• _Available records_
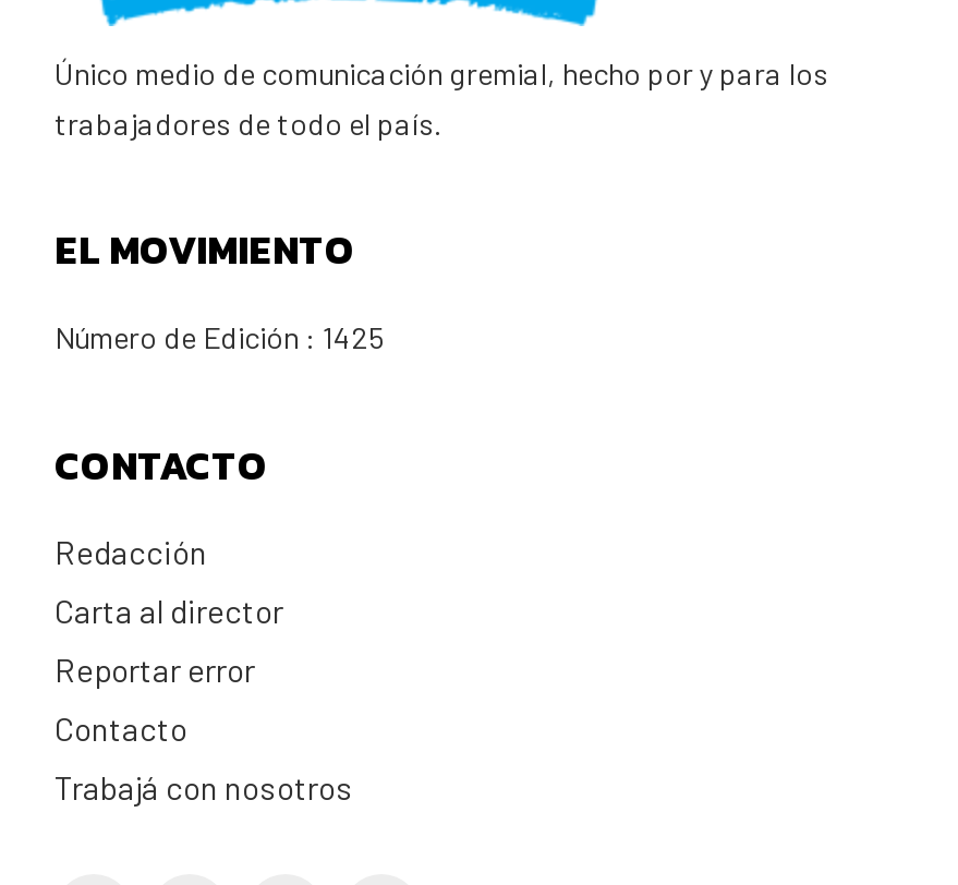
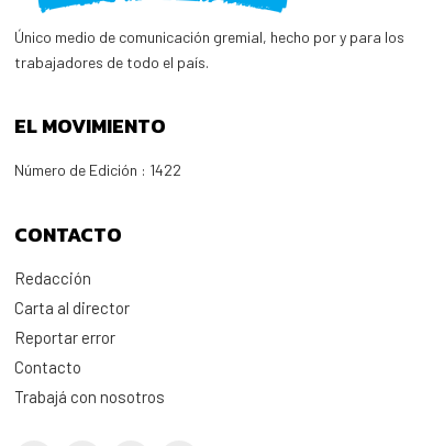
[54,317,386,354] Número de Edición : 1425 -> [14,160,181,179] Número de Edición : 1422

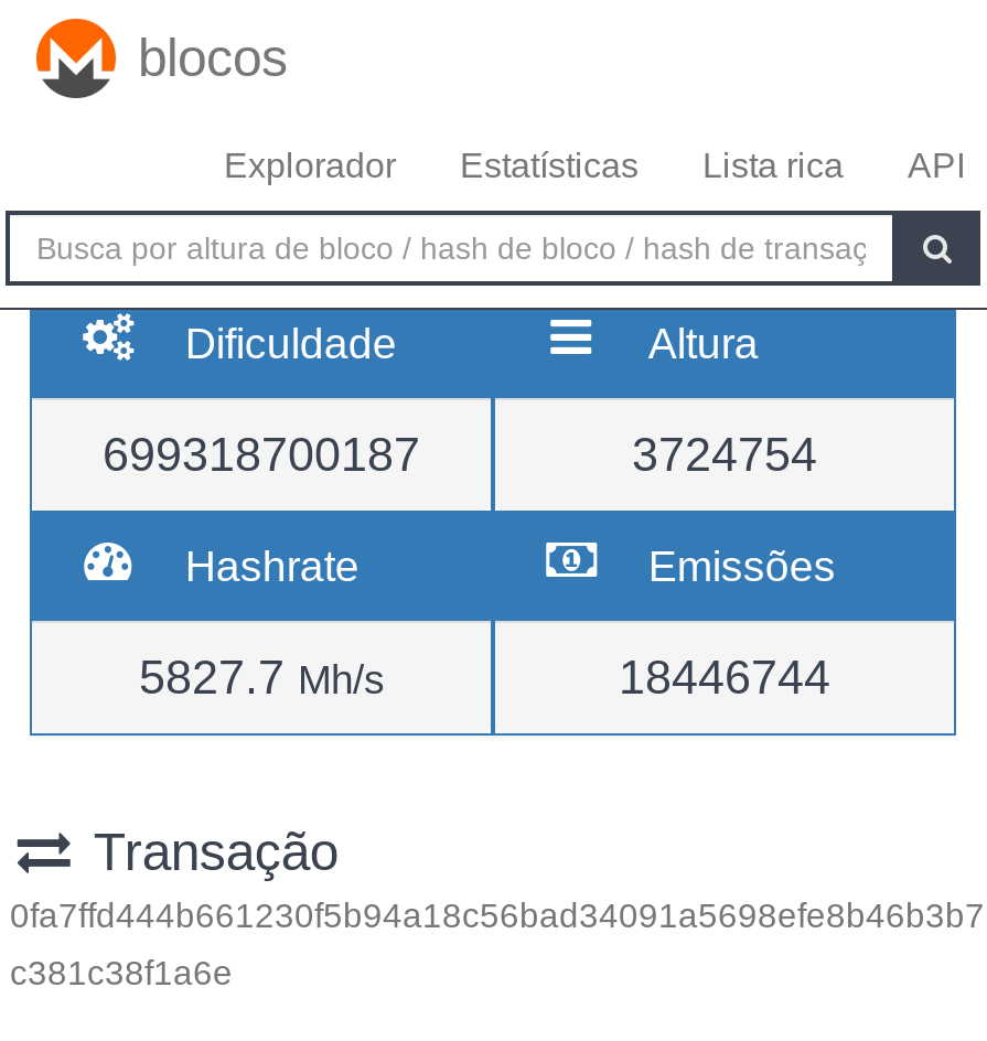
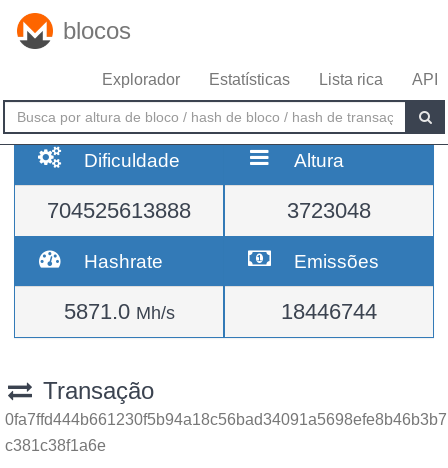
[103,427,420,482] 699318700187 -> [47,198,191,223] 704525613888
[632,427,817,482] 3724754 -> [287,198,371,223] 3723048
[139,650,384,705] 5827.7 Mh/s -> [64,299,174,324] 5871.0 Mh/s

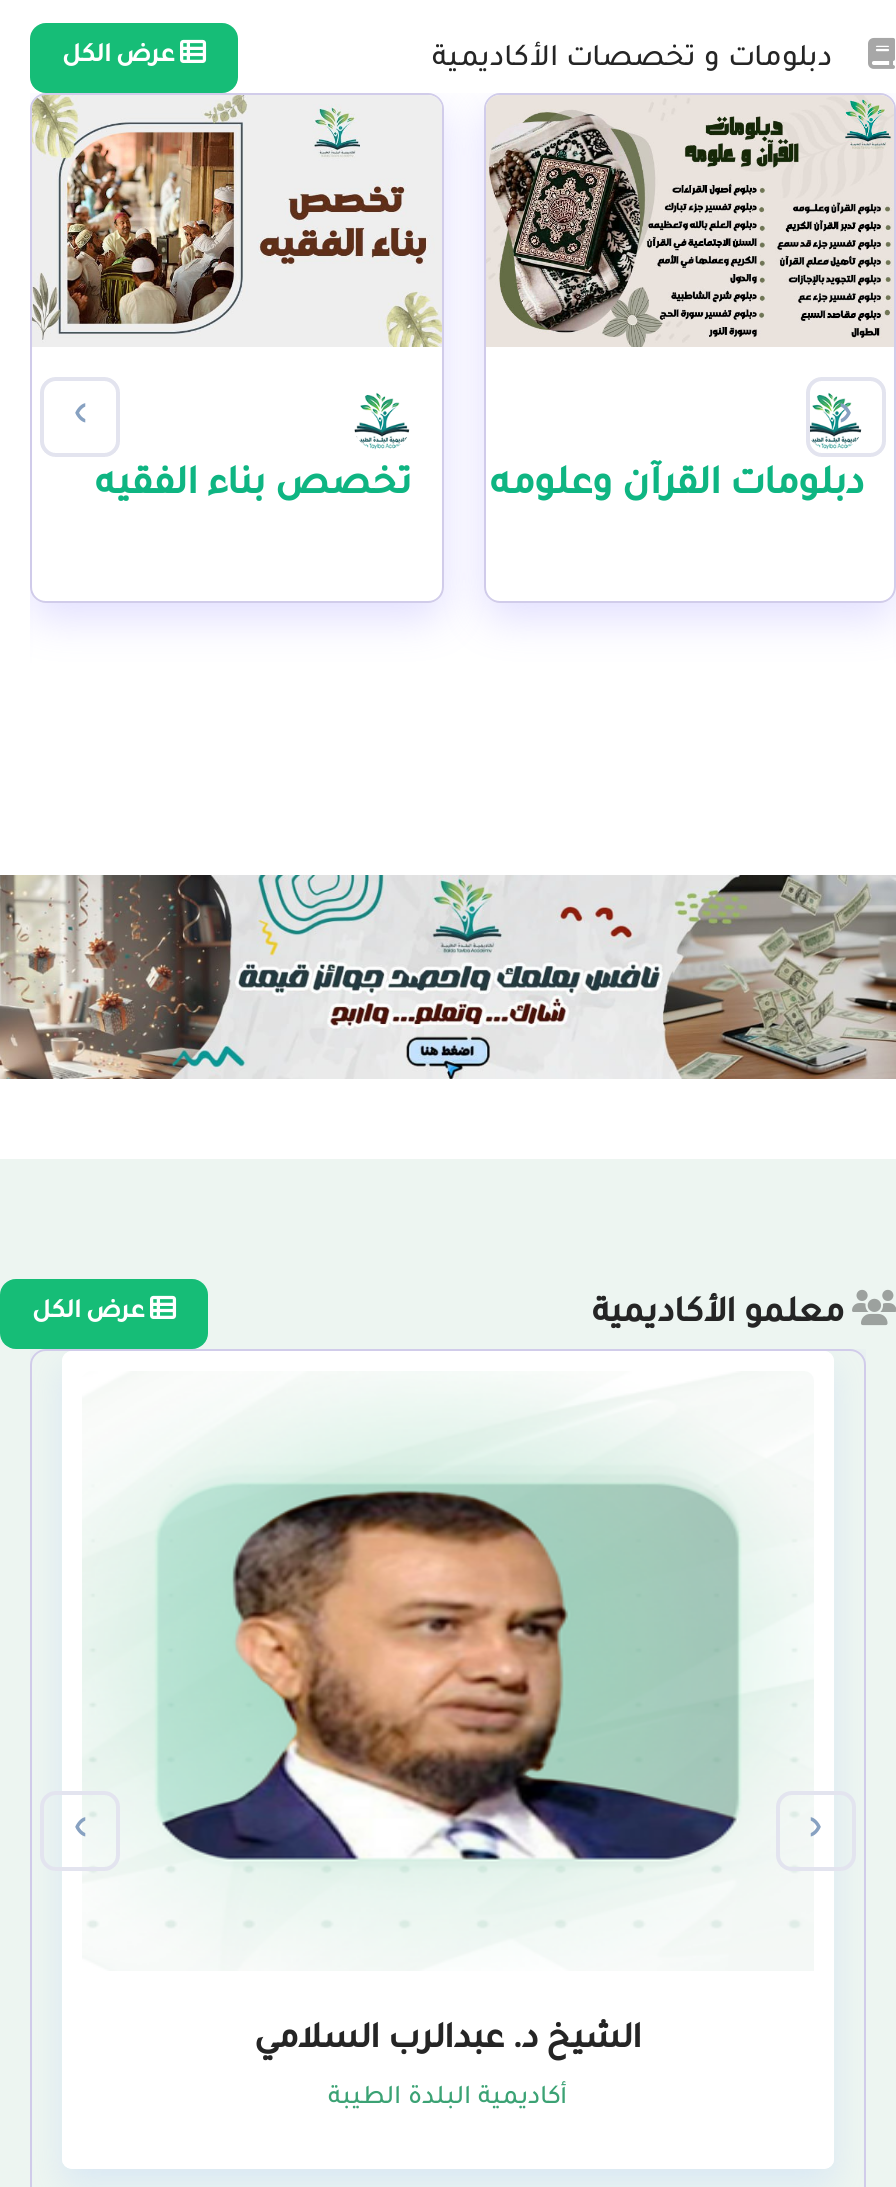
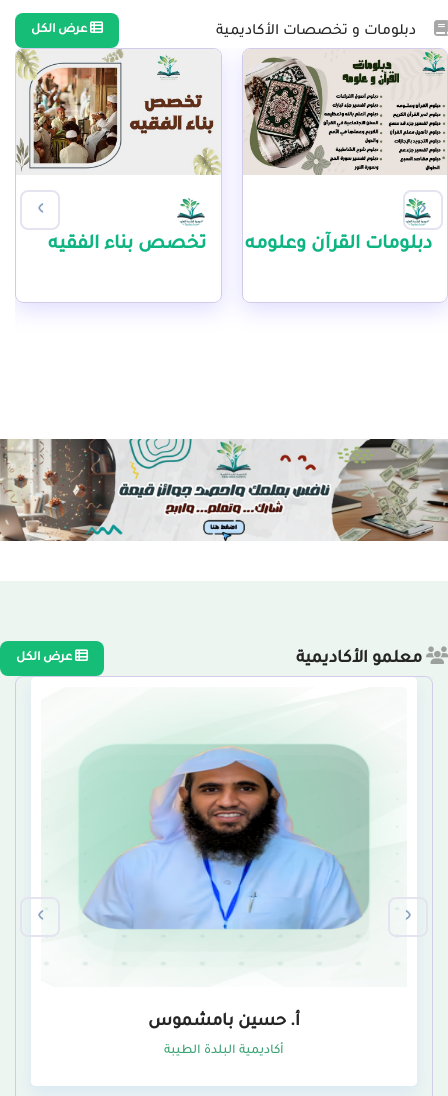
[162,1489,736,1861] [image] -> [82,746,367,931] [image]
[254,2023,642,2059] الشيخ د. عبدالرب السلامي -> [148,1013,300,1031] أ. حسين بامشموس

--

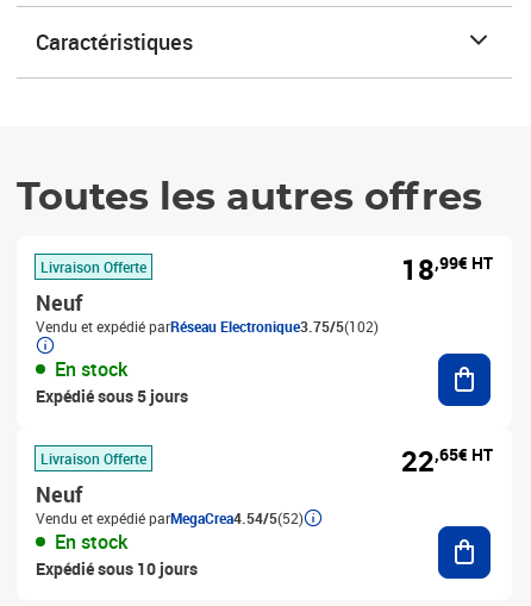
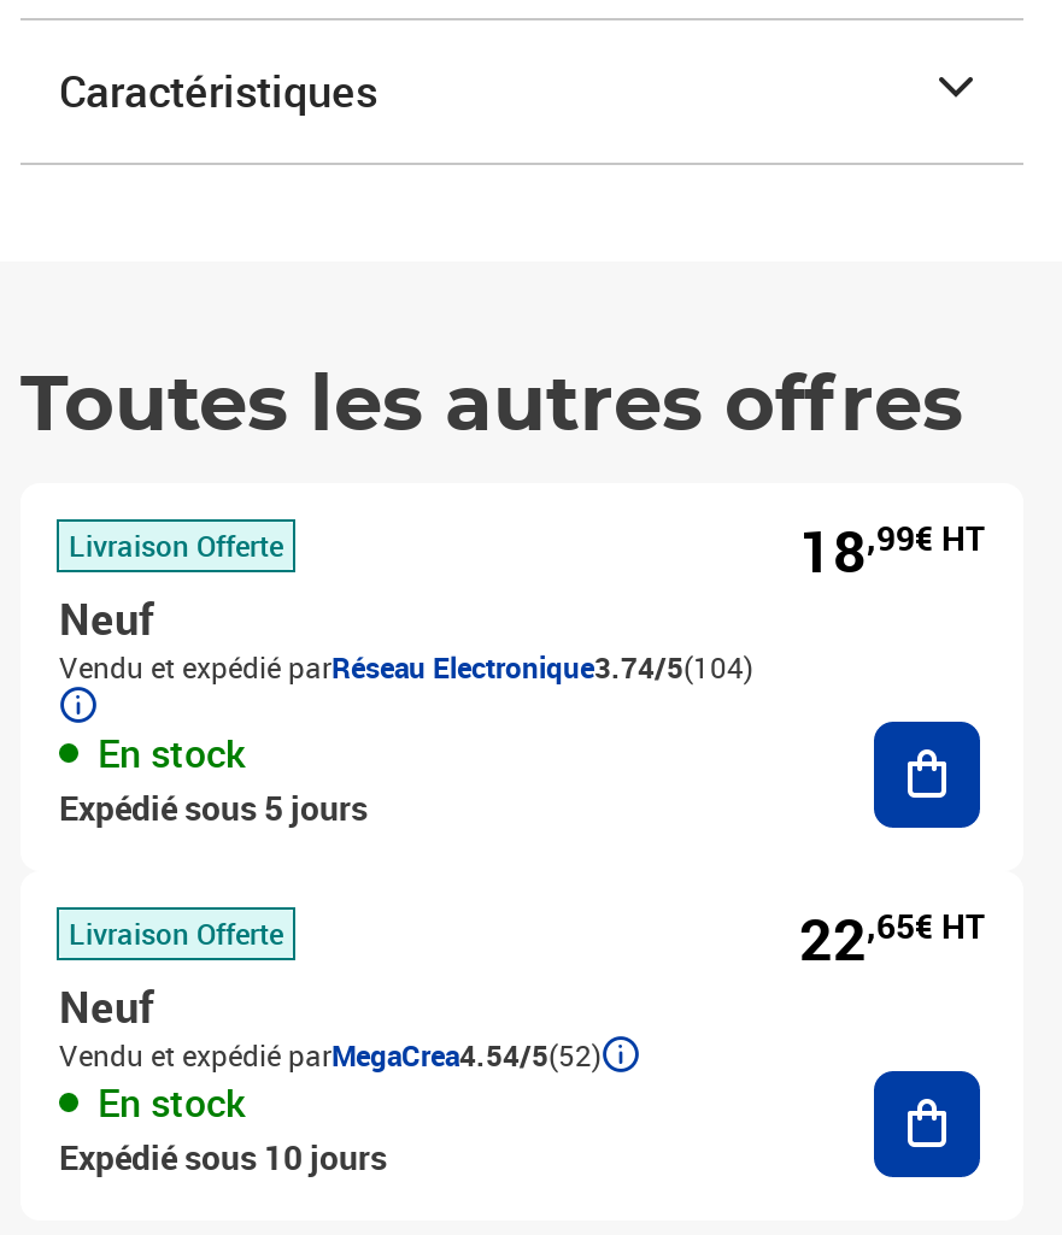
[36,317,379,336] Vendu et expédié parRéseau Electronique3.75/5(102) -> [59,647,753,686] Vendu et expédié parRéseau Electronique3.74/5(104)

• _Required action_
What you return from the records above should be exactly everything from the line with "[54,317,386,354] Número de" down to the line with "[254,2023,642,2059] الشيخ د.", both kept, and no pictures.

• _Exercise output_
[54,317,386,354] Número de Edición : 1425 -> [14,160,181,179] Número de Edición : 1422

[103,427,420,482] 699318700187 -> [47,198,191,223] 704525613888
[632,427,817,482] 3724754 -> [287,198,371,223] 3723048
[139,650,384,705] 5827.7 Mh/s -> [64,299,174,324] 5871.0 Mh/s

[162,1489,736,1861] [image] -> [82,746,367,931] [image]
[254,2023,642,2059] الشيخ د. عبدالرب السلامي -> [148,1013,300,1031] أ. حسين بامشموس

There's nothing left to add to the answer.